Therapy often seeks to remedy what’s not working. Coaching develops possibilities by leveraging the client’s strengths. Coaching and therapy can serve as complementary disciplines in the interests of enhancing a client’s performance and quality of life.
Is professional coaching a form of mentoring?
No. A mentor is a more experienced individual, usually inside the same or a similar organization, who may have a similar technical background to a protégée (although that is not always a requirement). Mentors’ primary responsibility is usually to their organization. Their primary means of intervention is to share their own experiences, either at a task or political level. Coaches, on the other hand, are more often than not external to the organization. Coaching is a learning technique that involves observing an individual at work and providing feedback to enhance performance, build on strengths, and/or to identify and correct deficiencies. Coaching's primary emphasis is on maximizing people's potential by working on their perceptions, self-confidence and creative drive. It is a co-created relationship that focuses on improving skills, knowledge and techniques.
Download our coach vs. mentor comparison
How do I know if professional coaching is right for me?
You would be an excellent candidate for professional coaching if most or all of the following statements resonate with you:
- I am highly committed to my personal development.
- I want to live a fulfilling, purposeful and balanced life and believe this is possible.

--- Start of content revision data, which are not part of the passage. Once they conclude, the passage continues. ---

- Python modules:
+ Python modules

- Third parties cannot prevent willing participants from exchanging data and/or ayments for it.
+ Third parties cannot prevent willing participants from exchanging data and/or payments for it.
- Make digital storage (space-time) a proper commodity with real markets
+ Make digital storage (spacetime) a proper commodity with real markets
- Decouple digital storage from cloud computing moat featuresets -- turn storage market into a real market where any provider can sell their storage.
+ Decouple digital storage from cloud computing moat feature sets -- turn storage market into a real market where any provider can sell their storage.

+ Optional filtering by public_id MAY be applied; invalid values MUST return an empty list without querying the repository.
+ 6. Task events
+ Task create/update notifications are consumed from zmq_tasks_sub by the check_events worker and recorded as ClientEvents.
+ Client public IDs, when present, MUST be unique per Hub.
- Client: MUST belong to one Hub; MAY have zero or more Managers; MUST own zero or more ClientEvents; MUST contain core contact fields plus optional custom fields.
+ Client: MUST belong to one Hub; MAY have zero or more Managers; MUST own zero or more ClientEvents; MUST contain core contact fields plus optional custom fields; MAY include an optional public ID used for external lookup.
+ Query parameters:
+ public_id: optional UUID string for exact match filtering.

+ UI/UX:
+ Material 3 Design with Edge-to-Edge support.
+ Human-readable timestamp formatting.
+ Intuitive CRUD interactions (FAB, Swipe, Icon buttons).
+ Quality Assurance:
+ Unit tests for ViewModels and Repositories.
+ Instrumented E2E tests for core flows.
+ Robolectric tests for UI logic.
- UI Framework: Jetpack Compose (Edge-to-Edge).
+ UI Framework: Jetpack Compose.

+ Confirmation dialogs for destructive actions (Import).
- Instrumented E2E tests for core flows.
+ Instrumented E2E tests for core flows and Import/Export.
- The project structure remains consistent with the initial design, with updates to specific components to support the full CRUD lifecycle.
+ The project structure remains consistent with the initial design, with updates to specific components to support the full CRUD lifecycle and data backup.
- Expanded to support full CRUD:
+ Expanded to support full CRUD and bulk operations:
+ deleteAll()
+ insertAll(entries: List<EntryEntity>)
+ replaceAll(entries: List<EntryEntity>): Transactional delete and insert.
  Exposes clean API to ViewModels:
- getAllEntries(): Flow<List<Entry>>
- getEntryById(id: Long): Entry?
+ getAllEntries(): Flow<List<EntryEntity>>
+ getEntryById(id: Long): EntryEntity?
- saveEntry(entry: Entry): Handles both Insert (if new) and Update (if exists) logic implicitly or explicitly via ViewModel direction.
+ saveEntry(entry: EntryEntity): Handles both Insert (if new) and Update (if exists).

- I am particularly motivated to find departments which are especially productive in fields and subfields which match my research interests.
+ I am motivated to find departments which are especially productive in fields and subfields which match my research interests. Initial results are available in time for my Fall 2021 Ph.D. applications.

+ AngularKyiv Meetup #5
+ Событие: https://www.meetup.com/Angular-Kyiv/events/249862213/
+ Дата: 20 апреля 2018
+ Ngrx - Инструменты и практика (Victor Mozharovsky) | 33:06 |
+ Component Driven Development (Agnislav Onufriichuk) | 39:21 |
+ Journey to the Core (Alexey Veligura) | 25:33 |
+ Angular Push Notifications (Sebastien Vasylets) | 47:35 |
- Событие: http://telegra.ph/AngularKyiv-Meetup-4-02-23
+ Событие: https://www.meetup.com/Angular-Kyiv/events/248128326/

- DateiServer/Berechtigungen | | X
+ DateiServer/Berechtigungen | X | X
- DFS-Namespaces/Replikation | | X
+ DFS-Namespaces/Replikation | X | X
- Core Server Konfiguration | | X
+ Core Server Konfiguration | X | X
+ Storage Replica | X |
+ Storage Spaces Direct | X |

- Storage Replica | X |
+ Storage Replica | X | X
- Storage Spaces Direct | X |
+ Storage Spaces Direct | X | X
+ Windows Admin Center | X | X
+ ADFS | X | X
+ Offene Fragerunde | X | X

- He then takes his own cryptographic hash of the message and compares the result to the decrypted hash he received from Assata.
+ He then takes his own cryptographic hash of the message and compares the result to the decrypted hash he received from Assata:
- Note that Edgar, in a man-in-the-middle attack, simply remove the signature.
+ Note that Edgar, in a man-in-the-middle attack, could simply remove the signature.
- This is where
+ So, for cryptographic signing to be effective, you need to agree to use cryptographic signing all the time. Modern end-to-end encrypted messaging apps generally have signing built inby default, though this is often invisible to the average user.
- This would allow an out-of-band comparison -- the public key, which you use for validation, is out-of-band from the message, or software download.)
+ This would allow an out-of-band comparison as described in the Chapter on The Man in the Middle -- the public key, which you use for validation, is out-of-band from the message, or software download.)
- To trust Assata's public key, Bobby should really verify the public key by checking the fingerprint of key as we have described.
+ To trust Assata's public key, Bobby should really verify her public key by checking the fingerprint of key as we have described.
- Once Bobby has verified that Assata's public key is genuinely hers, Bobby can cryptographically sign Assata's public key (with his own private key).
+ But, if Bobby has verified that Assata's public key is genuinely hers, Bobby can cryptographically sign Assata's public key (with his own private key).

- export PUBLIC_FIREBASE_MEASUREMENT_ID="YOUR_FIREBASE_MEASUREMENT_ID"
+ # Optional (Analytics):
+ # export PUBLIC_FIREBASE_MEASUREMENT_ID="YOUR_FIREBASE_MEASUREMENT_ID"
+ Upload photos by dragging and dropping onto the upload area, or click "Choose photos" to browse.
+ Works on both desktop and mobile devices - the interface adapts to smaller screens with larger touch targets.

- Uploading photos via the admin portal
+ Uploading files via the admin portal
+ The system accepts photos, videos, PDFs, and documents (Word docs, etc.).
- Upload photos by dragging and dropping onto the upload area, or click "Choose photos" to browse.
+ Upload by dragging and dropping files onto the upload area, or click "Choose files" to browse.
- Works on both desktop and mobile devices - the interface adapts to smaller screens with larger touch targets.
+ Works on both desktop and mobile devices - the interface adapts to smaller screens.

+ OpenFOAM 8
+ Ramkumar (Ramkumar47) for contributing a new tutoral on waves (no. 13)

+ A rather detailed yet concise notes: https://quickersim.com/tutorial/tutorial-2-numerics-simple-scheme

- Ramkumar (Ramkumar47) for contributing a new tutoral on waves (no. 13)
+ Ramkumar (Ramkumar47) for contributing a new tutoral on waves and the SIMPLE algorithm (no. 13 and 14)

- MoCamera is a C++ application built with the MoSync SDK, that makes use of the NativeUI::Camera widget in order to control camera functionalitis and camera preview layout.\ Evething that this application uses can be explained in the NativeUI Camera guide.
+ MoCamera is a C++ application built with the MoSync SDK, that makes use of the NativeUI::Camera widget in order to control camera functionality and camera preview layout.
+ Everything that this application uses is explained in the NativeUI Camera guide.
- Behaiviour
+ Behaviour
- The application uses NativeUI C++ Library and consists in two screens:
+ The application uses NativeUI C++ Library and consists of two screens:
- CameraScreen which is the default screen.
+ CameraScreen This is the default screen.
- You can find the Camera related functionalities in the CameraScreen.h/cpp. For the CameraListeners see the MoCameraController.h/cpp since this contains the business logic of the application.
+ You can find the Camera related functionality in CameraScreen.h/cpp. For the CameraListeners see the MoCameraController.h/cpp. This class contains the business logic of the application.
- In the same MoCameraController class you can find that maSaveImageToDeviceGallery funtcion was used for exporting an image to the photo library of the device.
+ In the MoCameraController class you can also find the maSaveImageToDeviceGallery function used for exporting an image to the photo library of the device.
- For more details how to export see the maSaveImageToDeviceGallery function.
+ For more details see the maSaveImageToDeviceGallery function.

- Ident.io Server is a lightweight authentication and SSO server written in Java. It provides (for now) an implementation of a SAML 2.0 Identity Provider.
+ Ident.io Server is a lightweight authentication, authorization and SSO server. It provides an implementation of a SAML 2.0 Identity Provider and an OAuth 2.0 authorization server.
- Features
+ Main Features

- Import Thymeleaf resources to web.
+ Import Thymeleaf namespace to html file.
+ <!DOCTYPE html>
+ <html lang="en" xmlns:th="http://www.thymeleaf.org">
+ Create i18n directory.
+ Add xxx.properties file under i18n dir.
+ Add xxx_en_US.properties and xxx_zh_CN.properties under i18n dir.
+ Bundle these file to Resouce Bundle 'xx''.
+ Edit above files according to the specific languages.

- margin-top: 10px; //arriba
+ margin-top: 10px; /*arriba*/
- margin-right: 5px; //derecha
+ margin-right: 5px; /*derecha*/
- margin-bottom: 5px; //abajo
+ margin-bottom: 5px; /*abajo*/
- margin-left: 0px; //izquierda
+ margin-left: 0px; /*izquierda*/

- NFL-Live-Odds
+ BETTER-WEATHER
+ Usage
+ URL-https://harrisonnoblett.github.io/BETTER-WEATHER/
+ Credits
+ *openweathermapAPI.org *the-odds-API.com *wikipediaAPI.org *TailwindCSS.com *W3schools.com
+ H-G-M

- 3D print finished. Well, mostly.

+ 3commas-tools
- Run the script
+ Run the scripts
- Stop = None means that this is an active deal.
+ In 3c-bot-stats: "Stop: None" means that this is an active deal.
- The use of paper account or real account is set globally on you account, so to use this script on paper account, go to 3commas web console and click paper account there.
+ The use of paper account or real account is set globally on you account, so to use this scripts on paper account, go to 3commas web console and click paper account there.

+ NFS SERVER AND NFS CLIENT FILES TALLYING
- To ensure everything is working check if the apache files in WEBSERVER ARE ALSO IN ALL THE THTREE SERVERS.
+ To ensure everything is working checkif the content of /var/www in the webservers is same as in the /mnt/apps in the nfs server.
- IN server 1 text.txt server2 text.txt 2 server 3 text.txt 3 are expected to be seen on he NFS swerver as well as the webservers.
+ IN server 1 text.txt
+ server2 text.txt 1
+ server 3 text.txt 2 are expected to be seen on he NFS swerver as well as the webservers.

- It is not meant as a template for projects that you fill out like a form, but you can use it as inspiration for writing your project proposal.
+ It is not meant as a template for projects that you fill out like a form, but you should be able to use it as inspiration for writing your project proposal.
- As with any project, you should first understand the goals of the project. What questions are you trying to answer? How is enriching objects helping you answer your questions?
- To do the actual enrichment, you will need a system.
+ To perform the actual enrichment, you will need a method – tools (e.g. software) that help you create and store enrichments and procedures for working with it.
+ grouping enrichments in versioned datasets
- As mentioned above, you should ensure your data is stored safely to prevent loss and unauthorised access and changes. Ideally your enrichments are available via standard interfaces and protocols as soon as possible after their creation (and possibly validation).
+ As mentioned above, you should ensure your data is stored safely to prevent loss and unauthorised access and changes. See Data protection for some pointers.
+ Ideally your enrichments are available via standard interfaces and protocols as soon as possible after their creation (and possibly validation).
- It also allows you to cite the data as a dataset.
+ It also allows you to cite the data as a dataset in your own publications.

- I am willing to think beyond my own assumptions and challenge myself.
- I am willing to experiment with new concepts or different ways of doing things.
- I can be truthful with myself.
- I can ask directly for what I want and need from the coach and this process.
- I have the funds to pay for coaching and see coaching as a valuable investment.
- Most often, I live my life true to my values.
- I am able to work outside of my comfort zone.
- I am accountable for the results I produce in my life.
- I have people in my life who are committed to my success.